◆ Problem to work on ◆
Although the records include pictures, print only the rest, exactly as written.

◆ Extracted information ◆
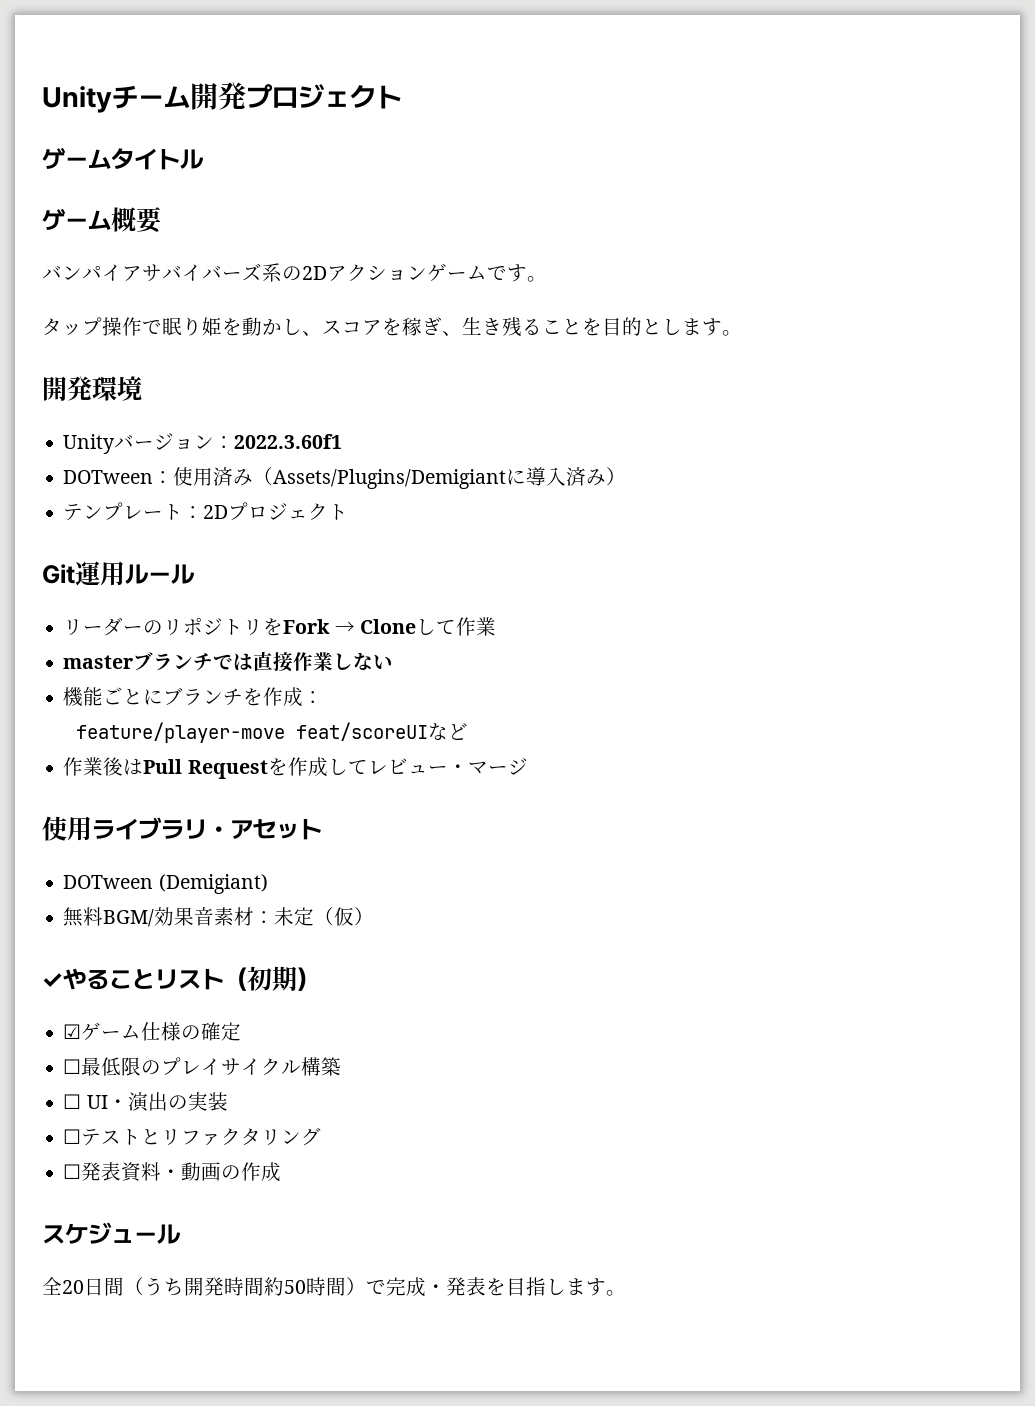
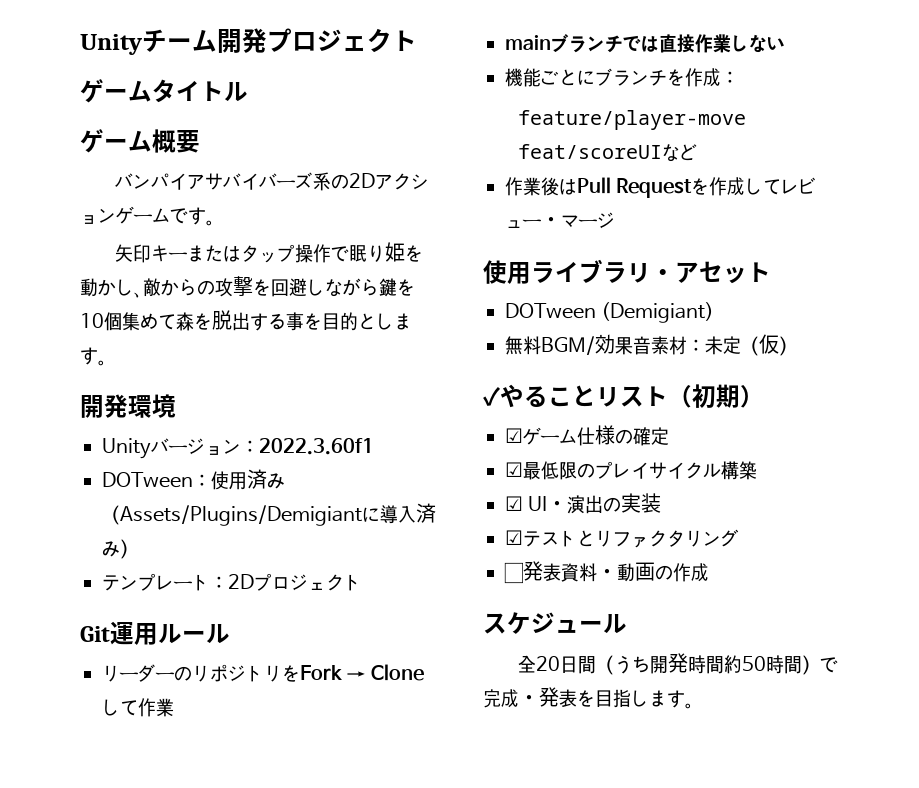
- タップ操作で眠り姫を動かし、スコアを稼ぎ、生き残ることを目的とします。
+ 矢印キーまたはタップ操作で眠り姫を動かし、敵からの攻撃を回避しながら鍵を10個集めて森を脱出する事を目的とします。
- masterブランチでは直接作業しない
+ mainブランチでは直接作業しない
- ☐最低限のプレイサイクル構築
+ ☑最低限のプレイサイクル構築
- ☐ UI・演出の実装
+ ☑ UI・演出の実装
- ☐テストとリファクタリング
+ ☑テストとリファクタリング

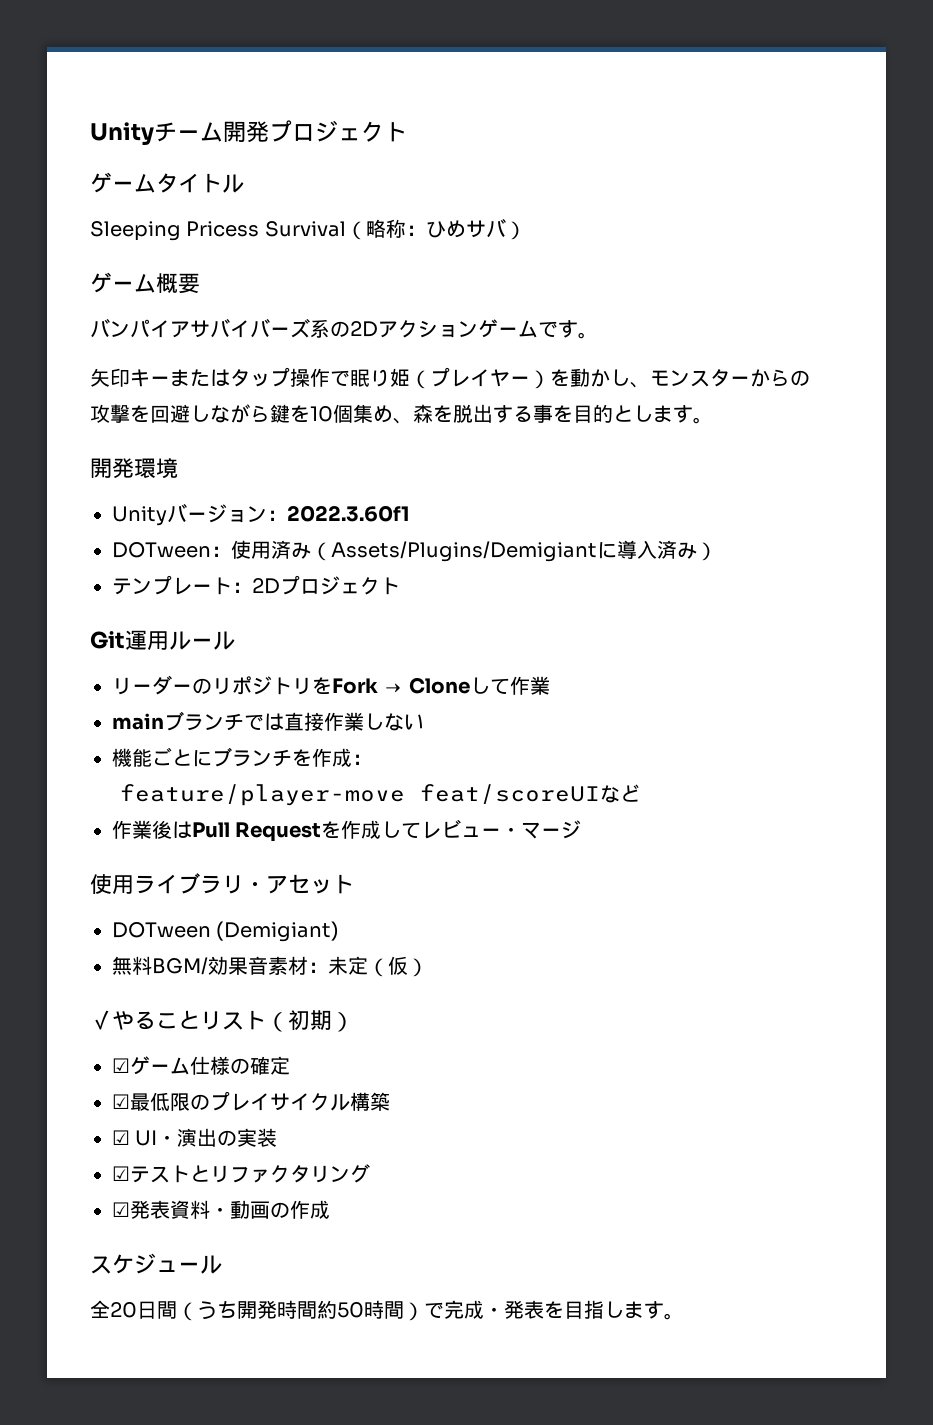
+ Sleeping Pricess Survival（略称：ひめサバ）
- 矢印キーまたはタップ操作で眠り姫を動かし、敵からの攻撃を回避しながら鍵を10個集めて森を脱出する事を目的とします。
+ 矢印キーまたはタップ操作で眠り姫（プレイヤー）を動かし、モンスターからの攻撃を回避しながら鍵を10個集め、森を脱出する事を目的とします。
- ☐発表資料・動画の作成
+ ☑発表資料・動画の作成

◆ Solution to the exercise ◆
- タップ操作で眠り姫を動かし、スコアを稼ぎ、生き残ることを目的とします。
+ 矢印キーまたはタップ操作で眠り姫を動かし、敵からの攻撃を回避しながら鍵を10個集めて森を脱出する事を目的とします。
- masterブランチでは直接作業しない
+ mainブランチでは直接作業しない
- ☐最低限のプレイサイクル構築
+ ☑最低限のプレイサイクル構築
- ☐ UI・演出の実装
+ ☑ UI・演出の実装
- ☐テストとリファクタリング
+ ☑テストとリファクタリング

+ Sleeping Pricess Survival（略称：ひめサバ）
- 矢印キーまたはタップ操作で眠り姫を動かし、敵からの攻撃を回避しながら鍵を10個集めて森を脱出する事を目的とします。
+ 矢印キーまたはタップ操作で眠り姫（プレイヤー）を動かし、モンスターからの攻撃を回避しながら鍵を10個集め、森を脱出する事を目的とします。
- ☐発表資料・動画の作成
+ ☑発表資料・動画の作成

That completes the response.